### WORK TO COMPLETE
Only these lines of the data below are wanted: the one with "- Let me give", the one with "products on my job.", and any lines between them, each repeated exactly.

### STORED DATA
********

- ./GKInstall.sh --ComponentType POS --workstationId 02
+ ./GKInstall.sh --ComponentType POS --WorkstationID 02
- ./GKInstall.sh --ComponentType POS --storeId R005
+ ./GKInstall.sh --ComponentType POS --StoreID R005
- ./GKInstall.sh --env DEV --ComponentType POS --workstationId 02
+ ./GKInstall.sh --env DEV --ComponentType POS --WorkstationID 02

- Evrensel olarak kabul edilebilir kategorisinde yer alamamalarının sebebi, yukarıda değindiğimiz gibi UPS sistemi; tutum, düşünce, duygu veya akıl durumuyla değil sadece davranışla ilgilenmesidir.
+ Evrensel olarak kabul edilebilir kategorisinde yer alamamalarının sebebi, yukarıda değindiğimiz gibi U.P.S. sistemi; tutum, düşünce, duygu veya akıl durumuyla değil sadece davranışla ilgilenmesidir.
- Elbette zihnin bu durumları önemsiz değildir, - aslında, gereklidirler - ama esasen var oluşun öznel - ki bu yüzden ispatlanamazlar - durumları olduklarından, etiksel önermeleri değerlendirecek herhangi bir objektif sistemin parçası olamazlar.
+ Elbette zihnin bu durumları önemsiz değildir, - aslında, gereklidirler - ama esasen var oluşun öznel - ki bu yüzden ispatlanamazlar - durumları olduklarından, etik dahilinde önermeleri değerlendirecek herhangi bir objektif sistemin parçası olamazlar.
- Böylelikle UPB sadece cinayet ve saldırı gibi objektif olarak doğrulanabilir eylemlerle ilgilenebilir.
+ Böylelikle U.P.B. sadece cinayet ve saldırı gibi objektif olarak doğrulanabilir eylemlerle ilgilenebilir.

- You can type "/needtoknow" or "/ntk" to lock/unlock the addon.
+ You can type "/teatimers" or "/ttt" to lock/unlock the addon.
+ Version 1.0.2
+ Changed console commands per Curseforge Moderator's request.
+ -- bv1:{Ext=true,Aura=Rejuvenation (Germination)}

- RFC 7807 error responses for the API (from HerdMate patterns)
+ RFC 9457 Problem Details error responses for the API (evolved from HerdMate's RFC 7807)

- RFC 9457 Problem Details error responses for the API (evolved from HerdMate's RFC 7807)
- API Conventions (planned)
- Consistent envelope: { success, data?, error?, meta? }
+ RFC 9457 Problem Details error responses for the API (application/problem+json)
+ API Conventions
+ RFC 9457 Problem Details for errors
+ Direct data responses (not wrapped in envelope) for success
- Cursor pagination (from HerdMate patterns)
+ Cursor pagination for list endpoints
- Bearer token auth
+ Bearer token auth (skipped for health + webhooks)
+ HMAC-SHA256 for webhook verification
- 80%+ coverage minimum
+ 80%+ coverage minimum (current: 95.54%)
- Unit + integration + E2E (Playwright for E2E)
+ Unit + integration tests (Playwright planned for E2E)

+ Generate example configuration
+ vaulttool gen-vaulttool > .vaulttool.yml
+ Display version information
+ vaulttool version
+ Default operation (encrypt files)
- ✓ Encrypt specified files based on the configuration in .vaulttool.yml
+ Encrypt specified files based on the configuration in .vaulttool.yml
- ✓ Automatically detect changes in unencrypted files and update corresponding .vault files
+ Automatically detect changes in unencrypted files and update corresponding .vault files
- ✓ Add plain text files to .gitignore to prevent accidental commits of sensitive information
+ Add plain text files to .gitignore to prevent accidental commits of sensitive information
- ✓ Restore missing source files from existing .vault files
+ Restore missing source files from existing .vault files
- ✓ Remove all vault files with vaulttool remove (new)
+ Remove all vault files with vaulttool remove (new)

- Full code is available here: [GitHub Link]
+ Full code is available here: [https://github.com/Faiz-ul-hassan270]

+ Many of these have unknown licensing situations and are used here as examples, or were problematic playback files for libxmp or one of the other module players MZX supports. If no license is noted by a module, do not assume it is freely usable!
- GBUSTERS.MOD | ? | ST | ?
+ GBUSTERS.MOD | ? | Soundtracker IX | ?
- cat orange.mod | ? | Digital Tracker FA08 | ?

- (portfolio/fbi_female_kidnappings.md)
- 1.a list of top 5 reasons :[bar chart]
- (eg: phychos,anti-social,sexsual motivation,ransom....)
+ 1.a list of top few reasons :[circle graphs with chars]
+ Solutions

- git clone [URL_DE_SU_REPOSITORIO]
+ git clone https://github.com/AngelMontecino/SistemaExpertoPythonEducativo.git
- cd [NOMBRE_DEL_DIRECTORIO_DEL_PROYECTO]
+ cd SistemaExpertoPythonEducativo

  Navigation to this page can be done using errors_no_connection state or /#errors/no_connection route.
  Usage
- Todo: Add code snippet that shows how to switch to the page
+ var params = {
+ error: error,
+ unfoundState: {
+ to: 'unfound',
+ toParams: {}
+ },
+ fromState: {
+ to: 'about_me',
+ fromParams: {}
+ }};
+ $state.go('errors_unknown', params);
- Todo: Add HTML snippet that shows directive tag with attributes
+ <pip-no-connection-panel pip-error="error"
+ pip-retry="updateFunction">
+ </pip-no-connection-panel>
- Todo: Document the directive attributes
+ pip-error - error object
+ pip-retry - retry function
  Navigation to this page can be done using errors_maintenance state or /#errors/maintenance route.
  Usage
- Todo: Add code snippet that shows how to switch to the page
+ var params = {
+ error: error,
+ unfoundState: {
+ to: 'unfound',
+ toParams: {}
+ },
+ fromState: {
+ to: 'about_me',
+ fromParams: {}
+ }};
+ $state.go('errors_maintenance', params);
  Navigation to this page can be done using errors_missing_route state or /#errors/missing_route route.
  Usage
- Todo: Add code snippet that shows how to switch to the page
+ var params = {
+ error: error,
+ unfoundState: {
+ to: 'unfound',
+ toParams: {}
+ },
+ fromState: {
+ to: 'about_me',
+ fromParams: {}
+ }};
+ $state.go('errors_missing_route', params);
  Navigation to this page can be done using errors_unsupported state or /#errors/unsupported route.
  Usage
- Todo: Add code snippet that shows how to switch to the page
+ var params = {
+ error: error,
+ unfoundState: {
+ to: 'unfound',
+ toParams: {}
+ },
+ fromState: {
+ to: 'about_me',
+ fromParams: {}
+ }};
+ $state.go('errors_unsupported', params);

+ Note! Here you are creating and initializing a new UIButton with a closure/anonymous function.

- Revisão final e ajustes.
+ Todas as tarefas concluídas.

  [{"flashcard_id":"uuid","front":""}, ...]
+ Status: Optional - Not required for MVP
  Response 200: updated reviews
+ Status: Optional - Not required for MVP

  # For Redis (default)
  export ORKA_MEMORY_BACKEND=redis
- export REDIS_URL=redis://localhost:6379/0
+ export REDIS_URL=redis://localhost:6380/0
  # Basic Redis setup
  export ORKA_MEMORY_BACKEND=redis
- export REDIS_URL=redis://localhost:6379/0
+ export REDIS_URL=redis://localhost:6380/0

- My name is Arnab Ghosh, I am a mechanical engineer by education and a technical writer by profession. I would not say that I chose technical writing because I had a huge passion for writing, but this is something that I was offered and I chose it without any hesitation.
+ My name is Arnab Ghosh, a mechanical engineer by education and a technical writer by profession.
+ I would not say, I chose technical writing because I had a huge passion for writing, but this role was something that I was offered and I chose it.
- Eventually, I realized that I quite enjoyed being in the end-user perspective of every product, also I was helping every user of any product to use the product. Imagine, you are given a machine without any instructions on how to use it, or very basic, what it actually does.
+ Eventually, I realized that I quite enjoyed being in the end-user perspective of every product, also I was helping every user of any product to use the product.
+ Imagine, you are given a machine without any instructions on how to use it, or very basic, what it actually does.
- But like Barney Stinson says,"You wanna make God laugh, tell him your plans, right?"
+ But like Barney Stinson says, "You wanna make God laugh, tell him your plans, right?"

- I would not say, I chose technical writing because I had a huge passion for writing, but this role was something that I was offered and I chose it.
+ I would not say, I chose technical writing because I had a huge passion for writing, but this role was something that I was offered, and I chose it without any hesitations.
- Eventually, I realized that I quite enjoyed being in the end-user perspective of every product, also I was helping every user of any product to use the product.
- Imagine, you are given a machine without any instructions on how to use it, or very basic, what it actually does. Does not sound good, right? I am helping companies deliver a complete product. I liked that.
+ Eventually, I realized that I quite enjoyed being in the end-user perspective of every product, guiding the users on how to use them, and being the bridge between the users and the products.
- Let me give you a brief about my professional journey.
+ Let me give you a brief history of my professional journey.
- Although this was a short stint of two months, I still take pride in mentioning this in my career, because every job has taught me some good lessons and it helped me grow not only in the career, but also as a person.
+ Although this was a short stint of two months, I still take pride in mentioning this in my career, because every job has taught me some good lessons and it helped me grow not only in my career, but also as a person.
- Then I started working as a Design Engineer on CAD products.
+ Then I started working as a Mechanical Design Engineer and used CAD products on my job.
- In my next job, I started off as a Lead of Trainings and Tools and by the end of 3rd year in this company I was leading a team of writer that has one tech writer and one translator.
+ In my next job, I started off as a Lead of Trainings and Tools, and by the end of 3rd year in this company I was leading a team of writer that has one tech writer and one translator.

********

### RESULT FOR THIS TASK
- Let me give you a brief about my professional journey.
+ Let me give you a brief history of my professional journey.
- Although this was a short stint of two months, I still take pride in mentioning this in my career, because every job has taught me some good lessons and it helped me grow not only in the career, but also as a person.
+ Although this was a short stint of two months, I still take pride in mentioning this in my career, because every job has taught me some good lessons and it helped me grow not only in my career, but also as a person.
- Then I started working as a Design Engineer on CAD products.
+ Then I started working as a Mechanical Design Engineer and used CAD products on my job.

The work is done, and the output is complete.